▶ [Description of the task] Start at the top of the records and, please, print each line exactly through the line that contains "font-weight: normal ->", leaving out all pictures.

▶ [Records for the task]
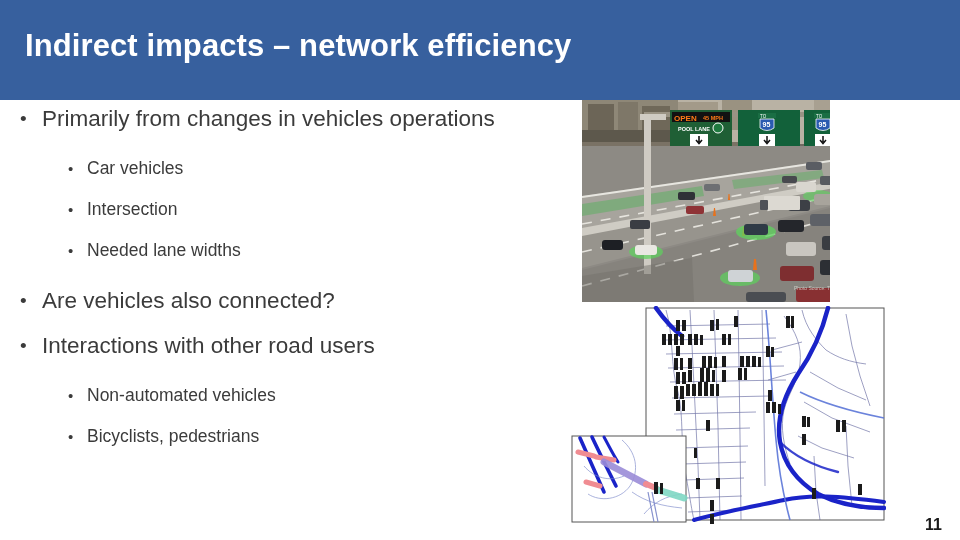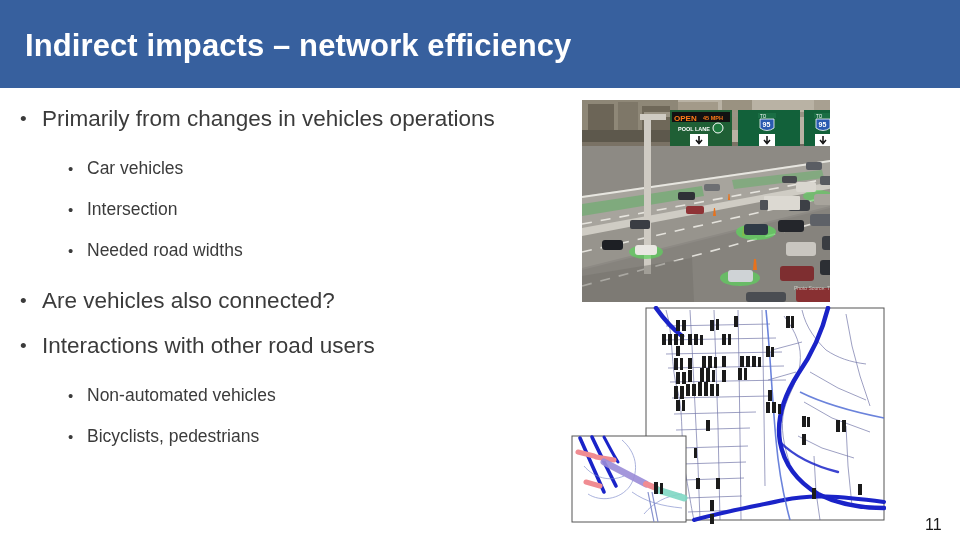"Indirect impacts – network efficiency" .title-band { height: 88px -> 100px }
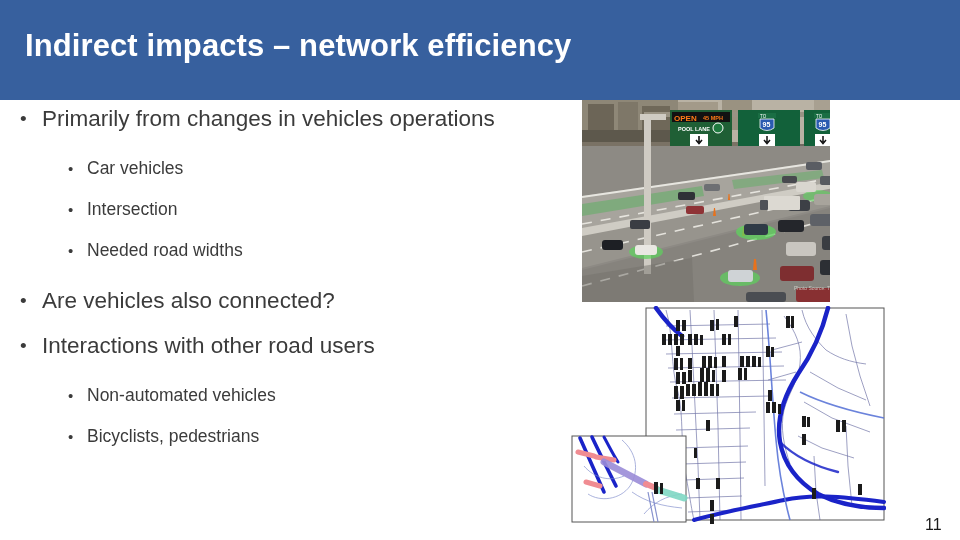"Needed road widths" span.txt { text: road -> lane }
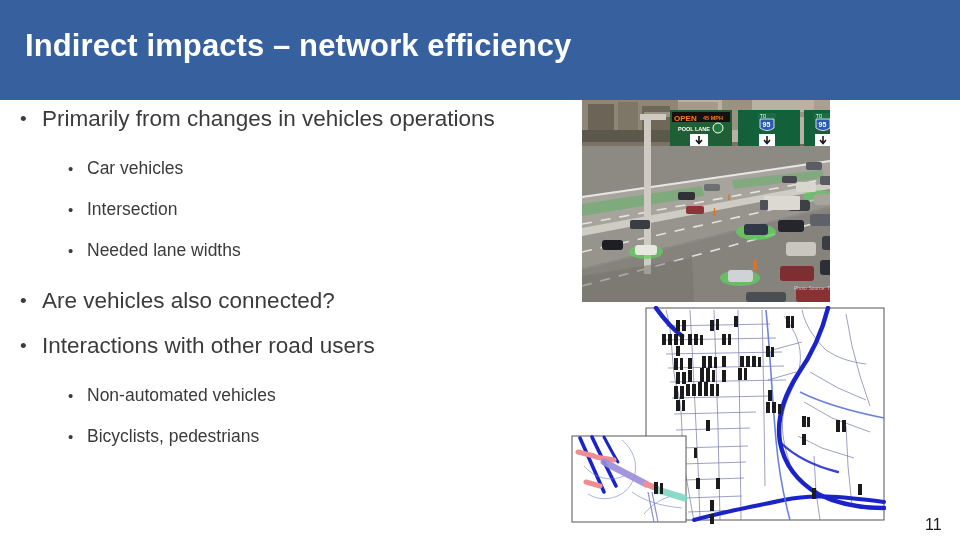"11" .page-num { font-weight: normal -> bold }
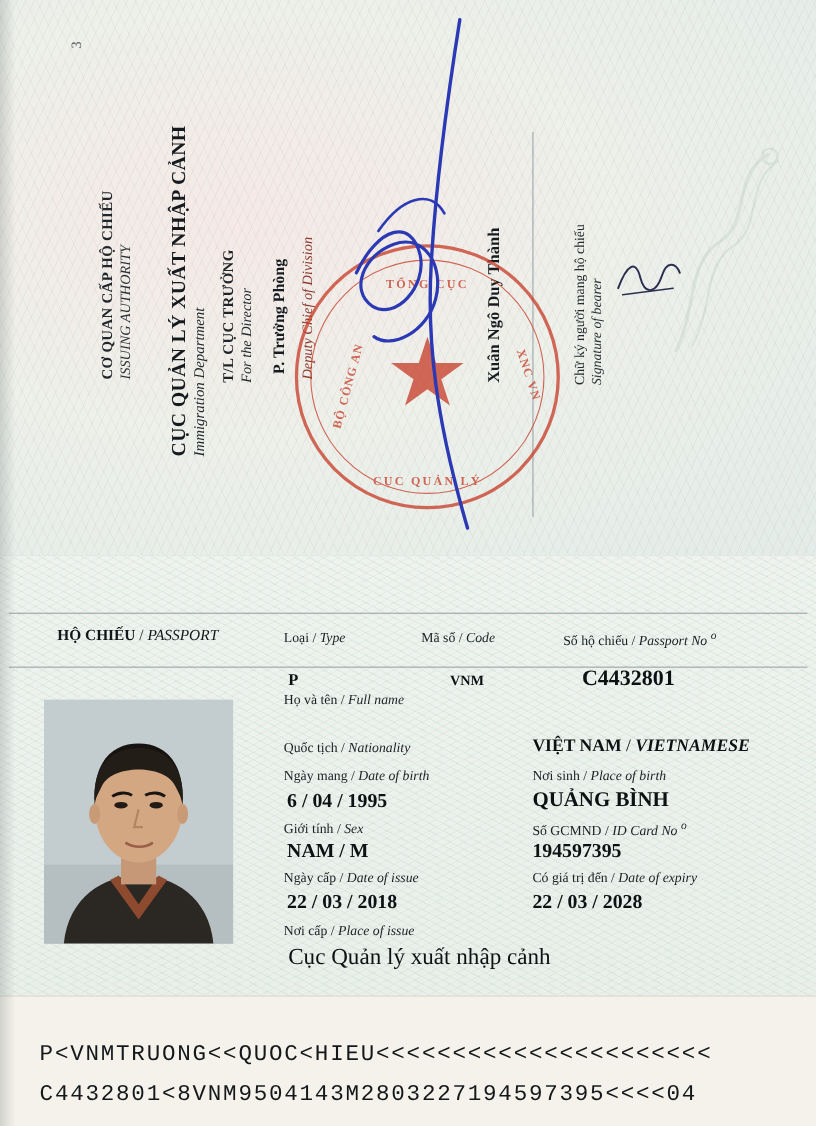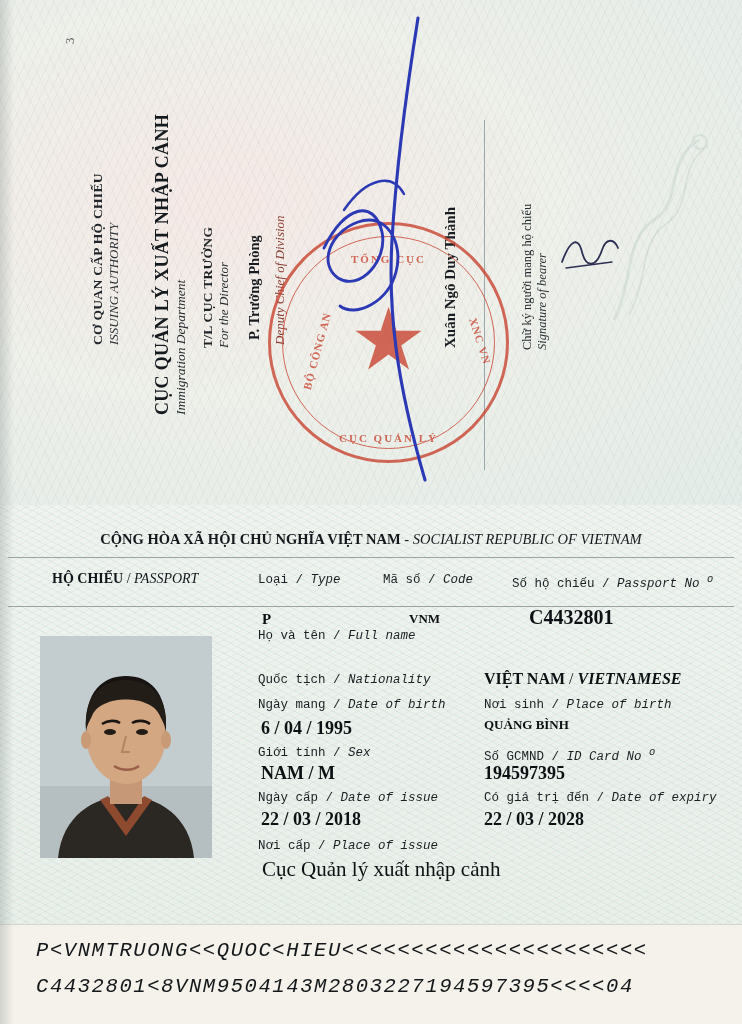"CỘNG HÒA XÃ HỘI CHỦ" div.country-line { html: <div> <span>CỘNG HÒA XÃ HỘI CHỦ NGHĨA VIỆT NAM</span> <span>-</span> <span>SOCIALIST REPUBLIC OF VIETNAM</span> </div> -> none }
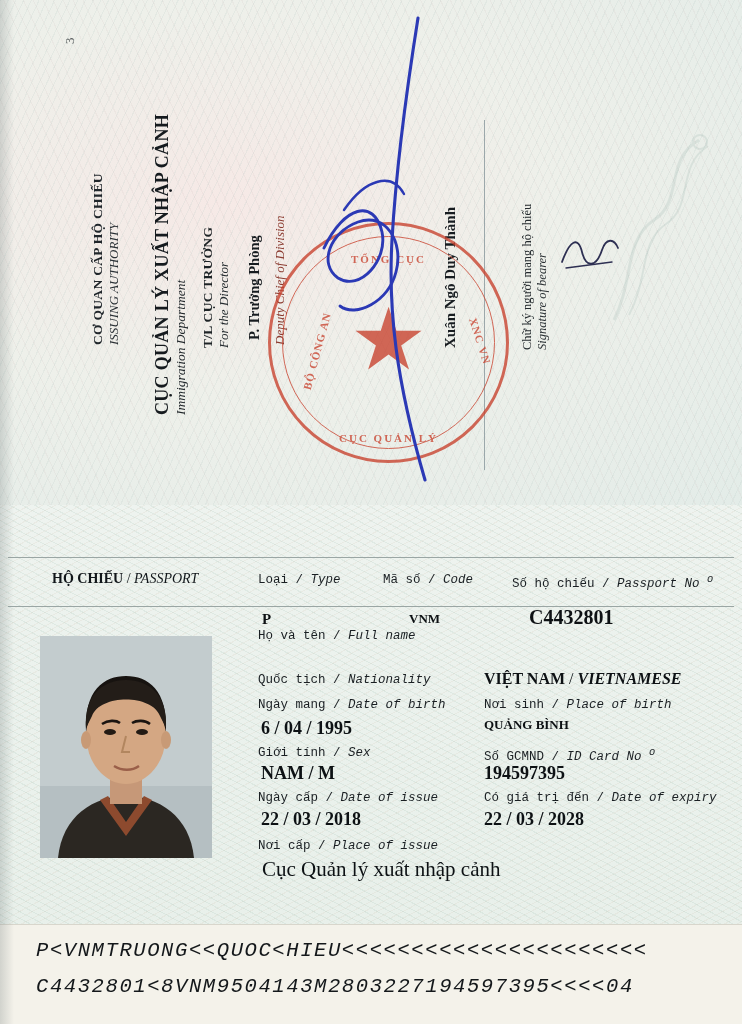"Loại / Type" .hdr { font-family: Liberation Mono, monospace -> none }
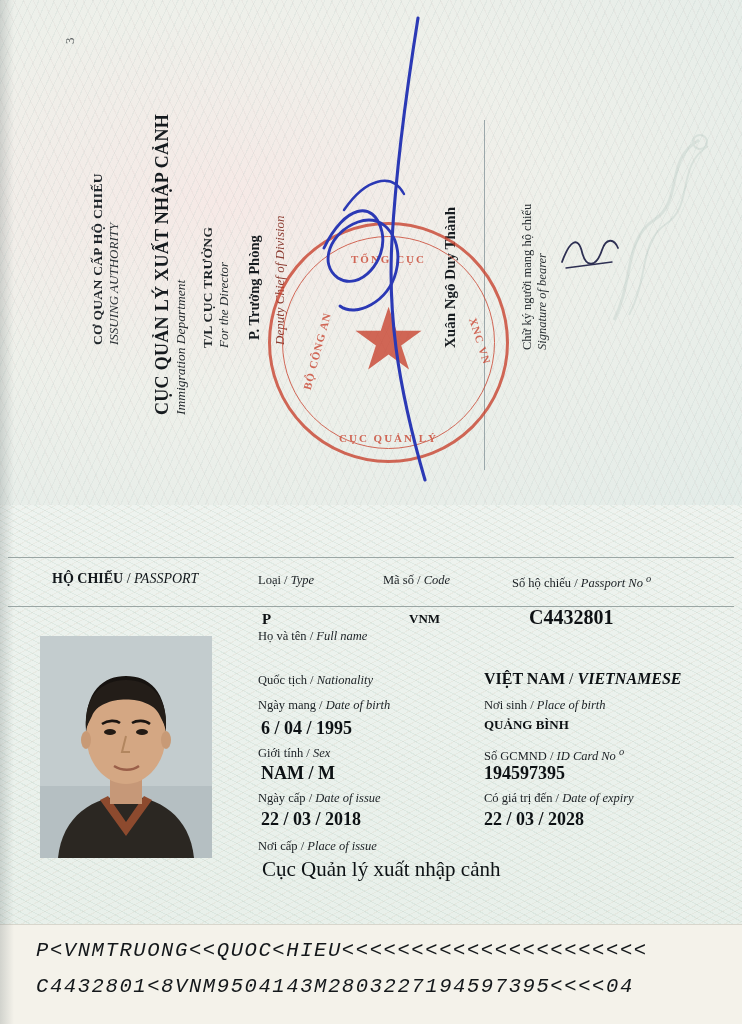"QUẢNG BÌNH" div.val { font-size: 13px -> 19px }
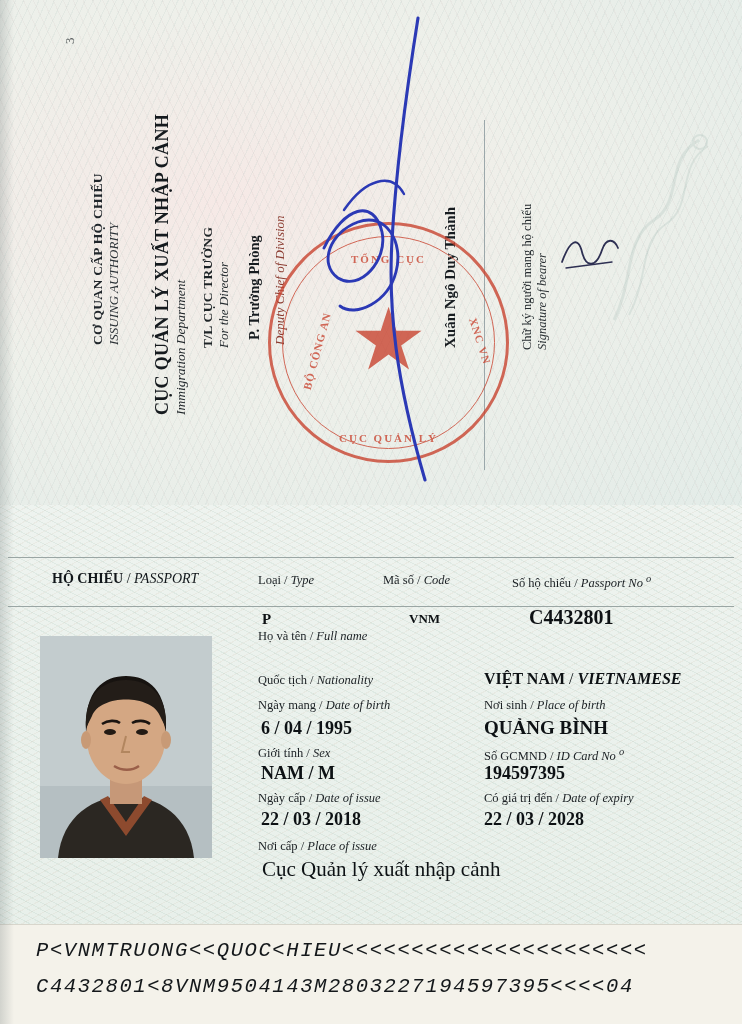"P<VNMTRUONG<<QUOC<HIEU<<<<<<<<<<<<<<<<<<" .mrz { font-style: italic -> none; height: 100px -> 119px; padding-top: 8px -> 36px }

▶ [Result]
"Indirect impacts – network efficiency" .title-band { height: 88px -> 100px }
"Needed road widths" span.txt { text: road -> lane }
"11" .page-num { font-weight: normal -> bold }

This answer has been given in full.